Quilotoa is a lake. But not just your typical lake. Quilotoa is a lake that has formed in the crater of a volcano. The beautiful Laguna Quilotoa is located in a mountainous region of Ecuador that is inhabited primarily by indigenous people. These natives live a very traditional lifestyle in many of the villages. The area around Quilotoa was fascinating to us.
When we first arrived, we parked near the lakefront in the foggy village. We quickly met a local man who is a woodworker, builder and offers guided tours of the surrounding villages. Then we walked around, exploring the touristic part of town. We found cute shops and restaurants. But because it was late, shops were beginning to close up. We watched a young indigenous woman pack up her wares into a large bundle. Just as she began to lift it, Mike offered to carry it for her. She declined his help politely and said in Spanish, “you may carry it today, but I will still have to carry it tomorrow. Such is life.” And away she went to pack away her ponchos and trinkets for the night.
We spent quite a bit of time on the edge of the crater, looking down into the cold, still water below us. The area is hauntingly beautiful.
The people in this area dress in traditional styles including skirts, ponchos and hats. Many locals spend long hours each day with their sheep and dogs in the grassy fields. We learned that they are protecting their herd from wolves that roam the mountains. But after hard work comes some fun and celebration. One village we passed through was holding a large festival. This included a live band on the stage and many vendors selling street food.
Another type of gathering we learned about is called a minga. A minga takes place when a project needs to be completed and a group of people comes together to make it happen. In these photos we see a minga of women who are constructing a block wall around the village cemetery. The minga group will meet daily, foregoing their own tasks and chores, until the project is completed. Everyone contributes equally to these work parties. A minga may be a gathering of families, or just men or just women, as this one was. Sometimes the project is for the community, and sometimes the minga benefits an individual person or a family. Our guide suggested that the men may be off in a different minga project such as a barn-raising or developing a new field.
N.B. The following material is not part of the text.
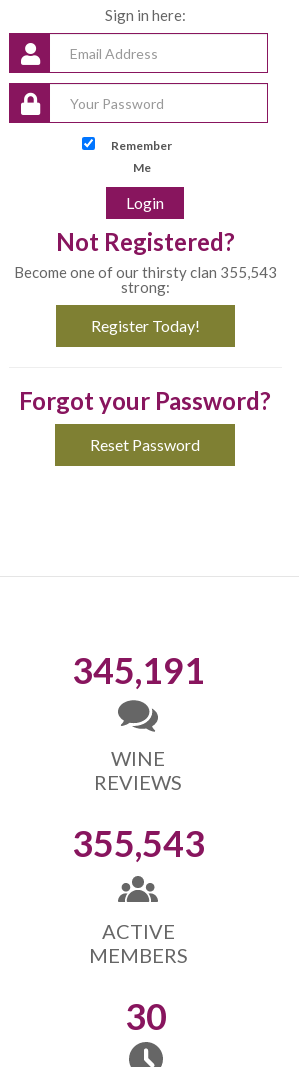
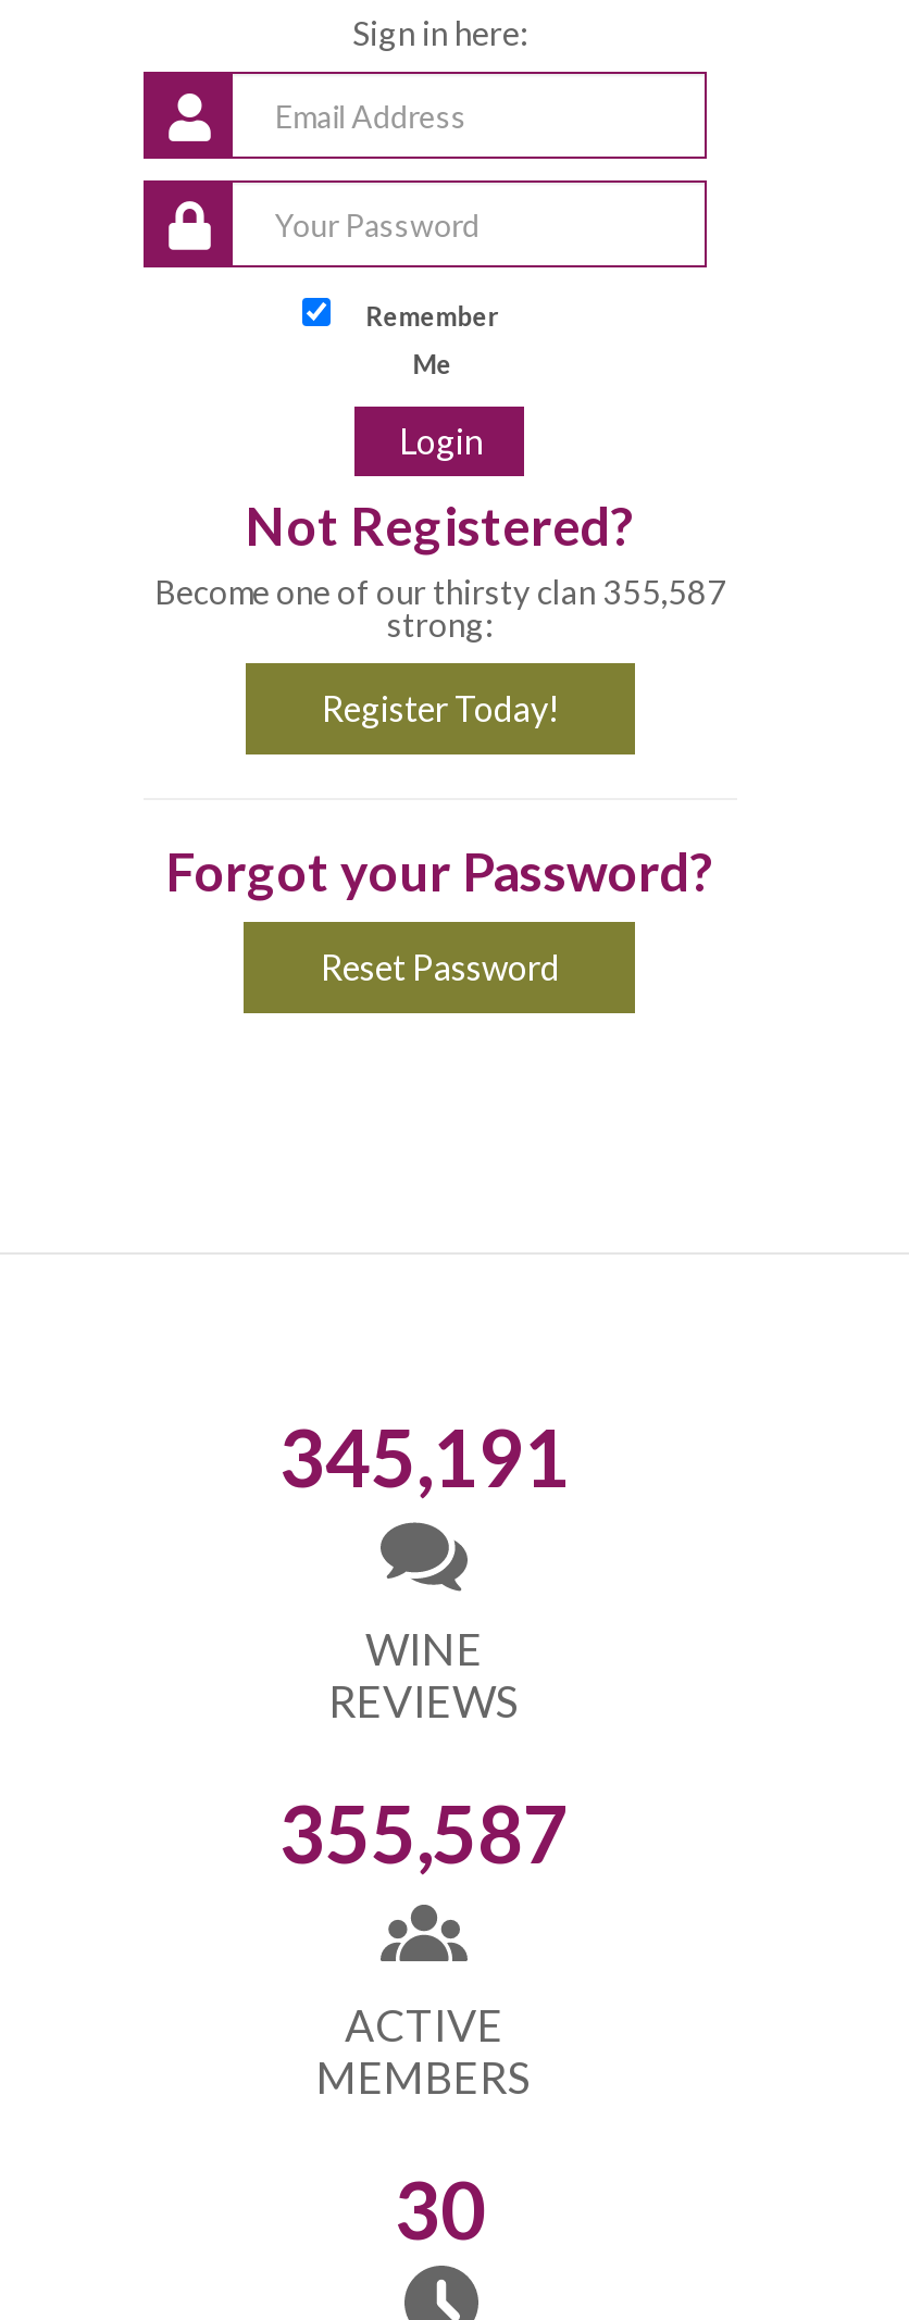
[14,263,277,281] Become one of our thirsty clan 355,543 -> [154,572,726,611] Become one of our thirsty clan 355,587
[72,821,204,865] 355,543 -> [279,1785,569,1881] 355,587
An important part of the tradition of this area is the use of the alpaca. These are used both as a beast of burden and also for their soft, woolen fur. Alpaca are friendly and cooperative with humans. And as seen in this video, they will ride in the back of a truck!
One day we decided to pay the nice man to guide us to the fabled “Inca Cave”. This was an interesting choice, as saw and learned about so much more. It began when we piled into his old pick up and headed toward the farm fields. We saw a tractor plowing a nearly vertical slope to prepare a cornfield.
Then we saw a sandstone canyon, etched and carved by a long-ago river and generations of wind. This photo doesn’t do enough to illustrate the depth and width of this impressive canyon. Finally, we began our hike to the fabled Inca Cave. The hike started on another steep slope, and at about 9,000 feet elevation. By the time we reached the top and glimpsed the cave, we were quite winded (okay, we could hardly breathe!).
But we continued onward to have a look at the inside of the cave. This giant cave has been used by many generations as a place of ceremony and celebration. Once or twice a year it is filled with villagers, food and the songs of the shaman who speak to the past and the future. This huge cave has great significance to the people of the Quilotoa area.
Our guide also told us the ancient tale of the young girl that was taken by the great condo while she was gaurding her sheep in the fields along with her dogs. When she vanished, the two yellow dogs tried to save her. Amopola and Azocina were the names of the faithful dogs. But even with much searching and barking, the dogs were unable to rescue her. Legend has it that still they wander the hills looking for their owner. The dogs are represented in the names of the two yellow flowers that dot the hillsides. In this photo you see Amopola and Azocena. We know them as the yellow daisy and yellow dandelion.
Dsiclaimer: Because of the language differences, and our guides distraction, I may have misunderstood large parts of that legend! But here is a photo of the two wildflowers anyway!
Our day with the guide ended at a fancy wooden overlook on the edge of Laguna Quilotoa. These photos and the video help illustrate the size and beauty of the lake.
Much of this area has seen the flight of the native people. Families have chosen to move to larger cities to find profitable work and better schools. Young adults have abandoned the native practices and native language. Traditions are disappearing quickly. Many of the remaining homes look like this.
And although we really enjoyed our time in the Quilotoa area, there is still much more of Ecuador to explore. Stay with us as we share a few more stops in the wonderful country of Ecuador.
Thank you for reading and following along.
Sorry for the delayed reply. Internet is unreliable. We found him by visiting the tiny museum. He offered his services to us there.
Love to follow your travels! How did you find the guide?
I enjoy your posts. It is amazing the things you are seeing and learning. Thanks so much for sharing
😮 I’m out of superlatives for this one! That lake! 😍
Thanks for the updates and safe travels!